## TASK DETAILS
Transcribe exactly the portion of the listing below that runs from the line containing "Anti Slip Bath" through its last line.

## RECORD EXCERPTS
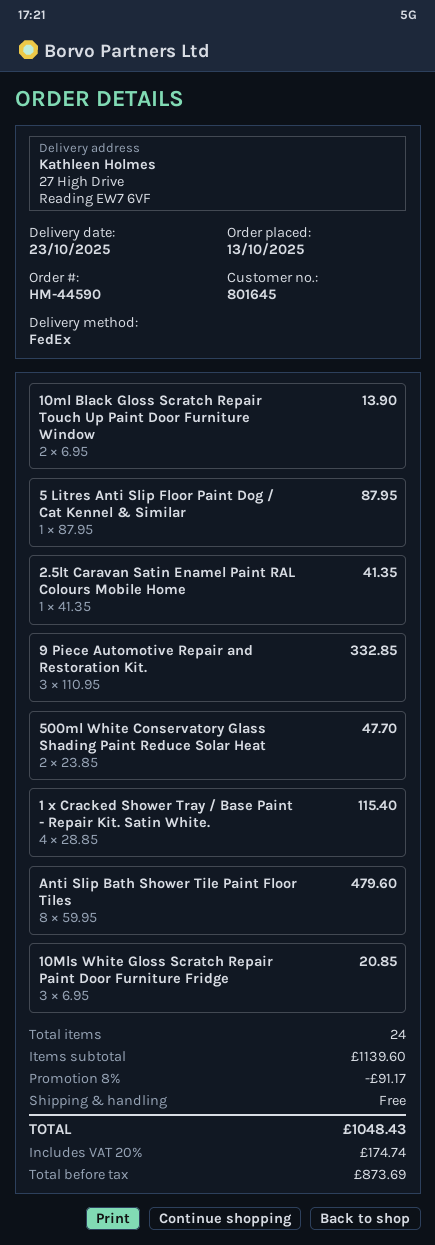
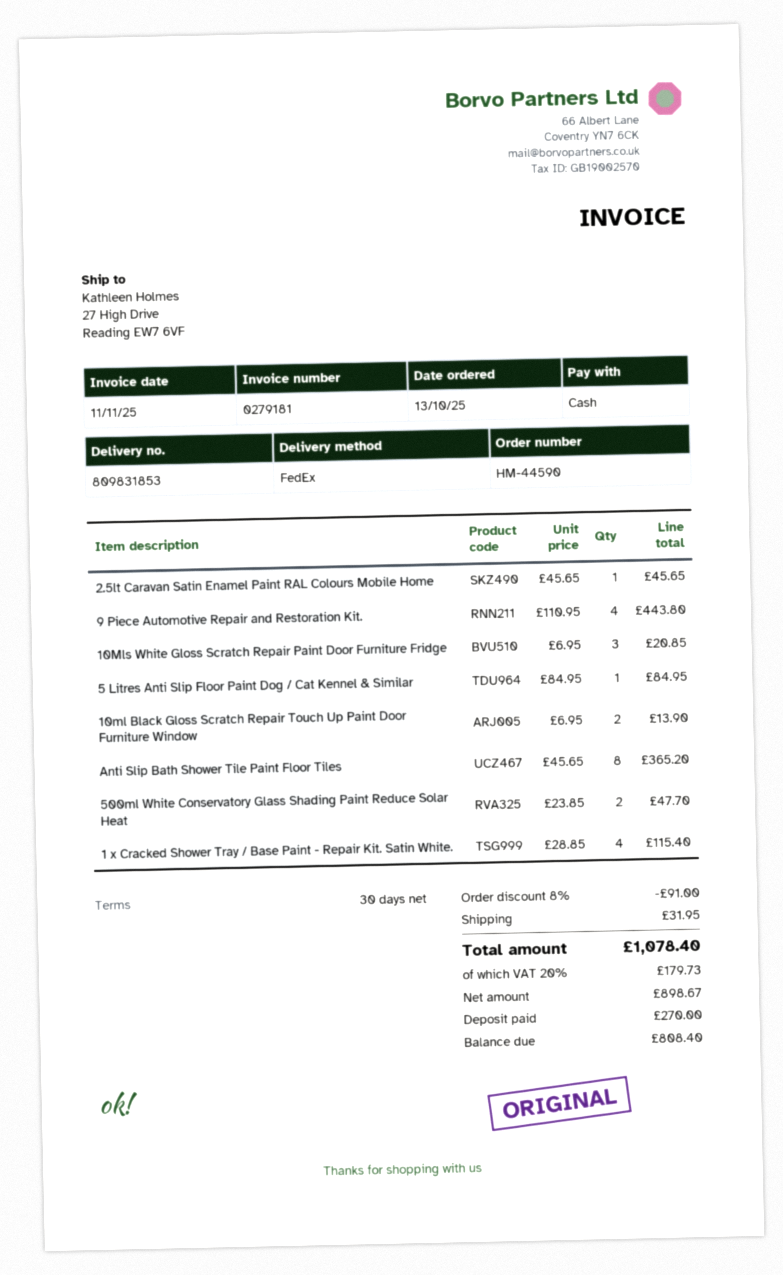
5 Litres Anti Slip Floor Paint Dog / Cat Kennel & Similar: 1 x 87.95 = 87.95 -> 1 x 84.95 = 84.95
2.5lt Caravan Satin Enamel Paint RAL Colours Mobile Home: 1 x 41.35 = 41.35 -> 1 x 45.65 = 45.65
9 Piece Automotive Repair and Restoration Kit.: 3 x 110.95 = 332.85 -> 4 x 110.95 = 443.80
Anti Slip Bath Shower Tile Paint Floor Tiles: 8 x 59.95 = 479.60 -> 8 x 45.65 = 365.20
discount: 8% = 91.17 -> 8% = 91.00
shipping: 0.00 -> 31.95
net: 873.69 -> 898.67
tax: 20% = 174.74 -> 20% = 179.73
total: 1048.43 -> 1078.40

## RESULT OF THIS EXERCISE
Anti Slip Bath Shower Tile Paint Floor Tiles: 8 x 59.95 = 479.60 -> 8 x 45.65 = 365.20
discount: 8% = 91.17 -> 8% = 91.00
shipping: 0.00 -> 31.95
net: 873.69 -> 898.67
tax: 20% = 174.74 -> 20% = 179.73
total: 1048.43 -> 1078.40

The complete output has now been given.